My question is basically ... does this matter? Do I indeed lose precision when using divide first, or am I perfectly safe to use whichever ordering of operations that looks best for me and I will be getting the same result?


Solution

  • If your platform, toolchain and code comply with the IEEE-754 arithmetic model standard implementation, then both multiplication and division produce a result that has at most half an ulp (units in the last place) of error, assuming rounding to nearest mode, and assuming the input was exact. So, in principle, there's no difference.
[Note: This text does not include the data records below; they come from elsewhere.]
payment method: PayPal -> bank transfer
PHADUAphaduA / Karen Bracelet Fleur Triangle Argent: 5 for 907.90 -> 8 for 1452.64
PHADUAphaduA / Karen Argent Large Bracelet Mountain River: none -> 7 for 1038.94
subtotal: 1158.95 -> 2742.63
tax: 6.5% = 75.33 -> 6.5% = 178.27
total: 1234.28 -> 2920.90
    But there are subtleties, of course. As mentioned in the comment by Raymond Chen, it might depend on the values you are working with. First, when working with large numbers the 1/2 ulp error is larger than when working with small numbers, so taken 1 division and 1 multiplication using the same input, the error on the division result will be, of course, smaller than that of the multiplication.

    With a sequence of 1 multiplication and 1 division, and using a type of significant precision as double, the upper error in both cases should be at most 1 ulp, and the difference of operand application order should be very small in most cases. In the example from the comment this effect is very pronounced, since the machine has one digit significand.

    There are some particularities, obviously. One is the lack of commutativity of arithmetic operations using floating-point numbers. So doing (*,/) or (/,*) could give you very slightly different results, for example at the border of a floating-point block (one result is at the top of a floating-point exponent block, and the other is just above, at the bottom of the next floating-point exponent block), thus one of the results will have the twice the error from the other. Also, there could be overflow or underflow. So if two large numbers are multiplied first it could overflow to inf and that contaminates further operations. When dividing very small numbers first, you could get underflow, that is, a numerical result of zero, when it was supposed to be non-zero, or even you get a subnormal result, which has a reduced number of digits and thus a larger relative error.

    In all cases, if you care for tiny errors on a sequence with few operations, or if you have a sequence with lots of operations in your calculations, then you should do error analysis, a priori or a posteriori (running error analysis).

    EDIT: As informed on the comment to this answer, that which I refer to as an exponent block is actually called a binade, the set of floating-point numbers which have the same exponent.